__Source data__
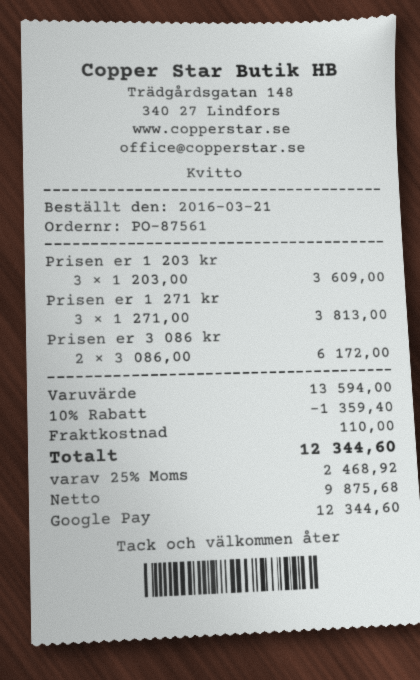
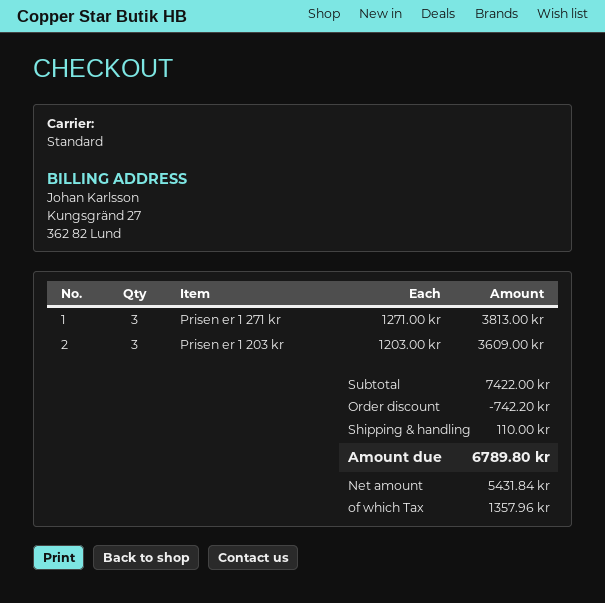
Prisen er 3 086 kr: 2 x 3086.00 = 6172.00 -> none
subtotal: 13594.00 -> 7422.00
discount: 1359.40 -> 742.20
net: 9875.68 -> 5431.84
tax: 2468.92 -> 1357.96
total: 12344.60 -> 6789.80

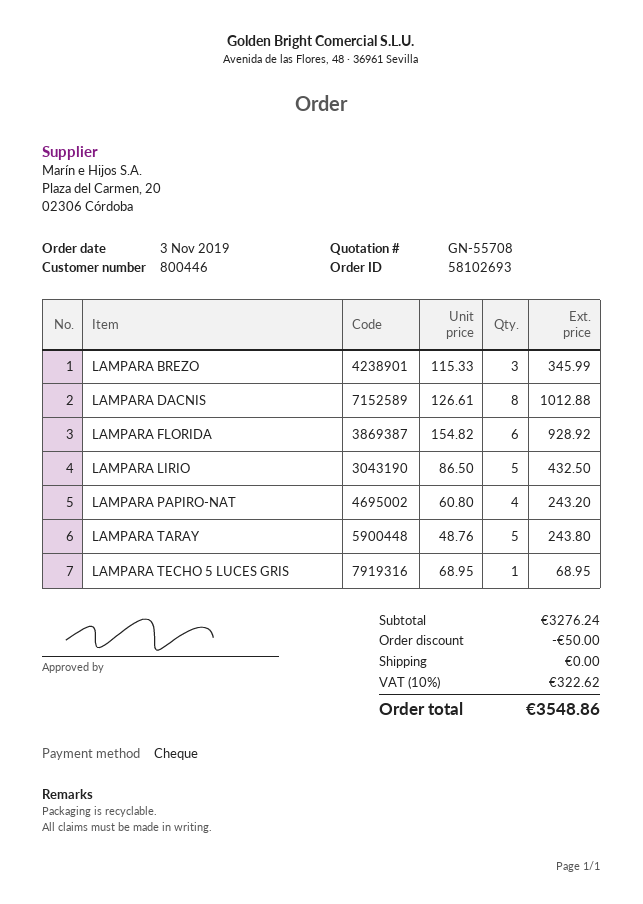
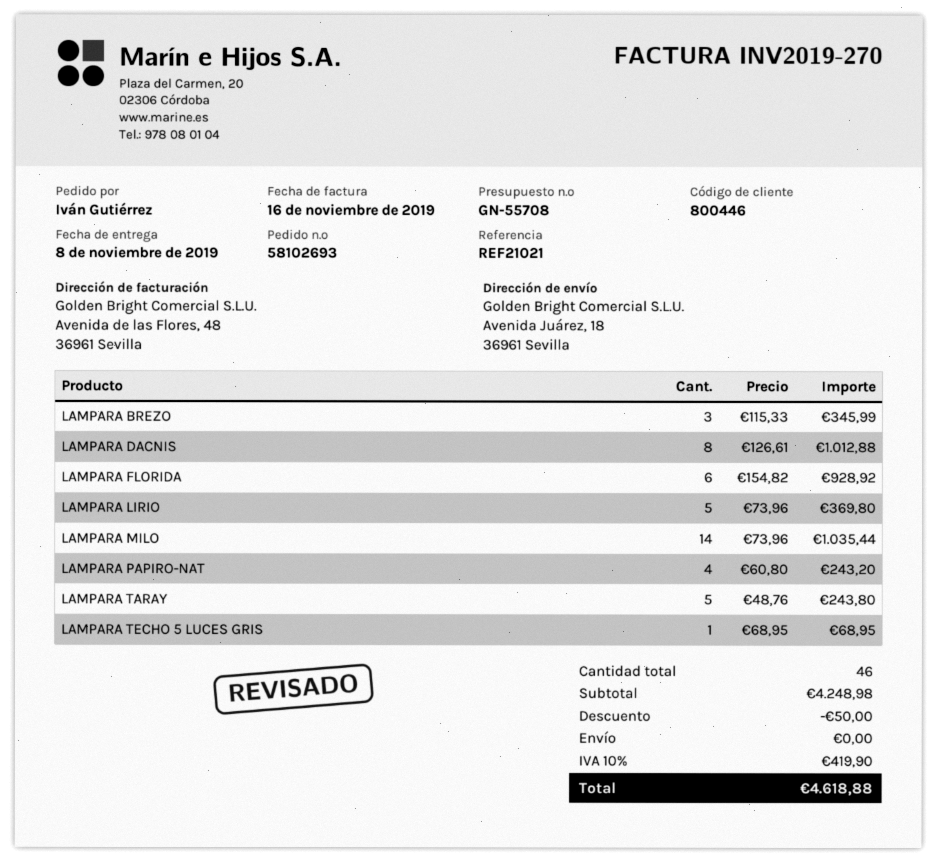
LAMPARA LIRIO: 5 x 86.50 = 432.50 -> 5 x 73.96 = 369.80
LAMPARA MILO: none -> 14 x 73.96 = 1035.44
subtotal: 3276.24 -> 4248.98
tax: 10% = 322.62 -> 10% = 419.90
total: 3548.86 -> 4618.88

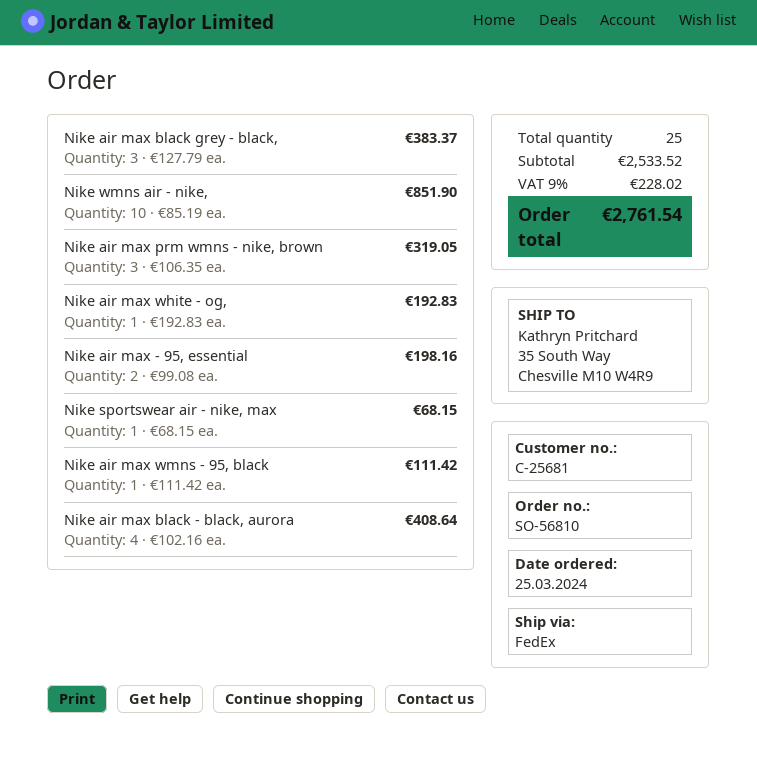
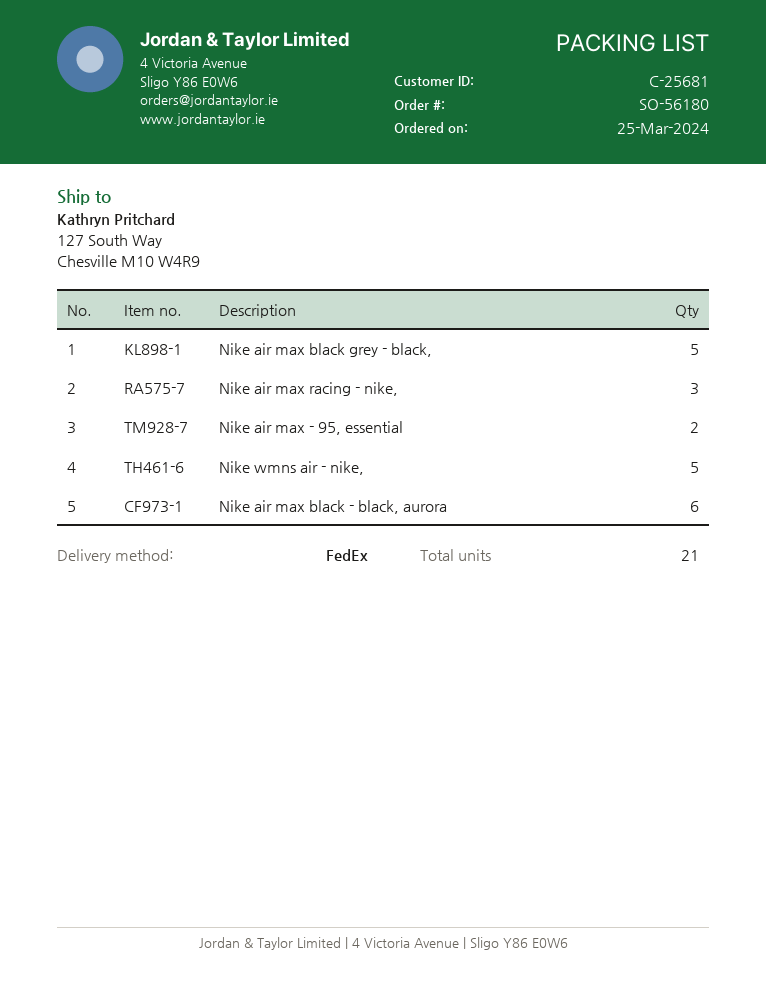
order number: SO-56810 -> SO-56180
ship to: 35 South Way, Chesville M10 W4R9 -> 127 South Way, Chesville M10 W4R9
Nike air max black grey - black,: 3 -> 5
Nike wmns air - nike,: 10 -> 5
Nike air max prm wmns - nike, brown: 3 -> none
Nike air max white - og,: 1 -> none
Nike sportswear air - nike, max: 1 -> none
Nike air max wmns - 95, black: 1 -> none
Nike air max black - black, aurora: 4 -> 6
Nike air max racing - nike,: none -> 3
total quantity: 25 -> 21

__EXERCISE DESCRIPTION__
Output the records exactly, pictures excluded.

__TASK ANSWER__
Prisen er 3 086 kr: 2 x 3086.00 = 6172.00 -> none
subtotal: 13594.00 -> 7422.00
discount: 1359.40 -> 742.20
net: 9875.68 -> 5431.84
tax: 2468.92 -> 1357.96
total: 12344.60 -> 6789.80

LAMPARA LIRIO: 5 x 86.50 = 432.50 -> 5 x 73.96 = 369.80
LAMPARA MILO: none -> 14 x 73.96 = 1035.44
subtotal: 3276.24 -> 4248.98
tax: 10% = 322.62 -> 10% = 419.90
total: 3548.86 -> 4618.88

order number: SO-56810 -> SO-56180
ship to: 35 South Way, Chesville M10 W4R9 -> 127 South Way, Chesville M10 W4R9
Nike air max black grey - black,: 3 -> 5
Nike wmns air - nike,: 10 -> 5
Nike air max prm wmns - nike, brown: 3 -> none
Nike air max white - og,: 1 -> none
Nike sportswear air - nike, max: 1 -> none
Nike air max wmns - 95, black: 1 -> none
Nike air max black - black, aurora: 4 -> 6
Nike air max racing - nike,: none -> 3
total quantity: 25 -> 21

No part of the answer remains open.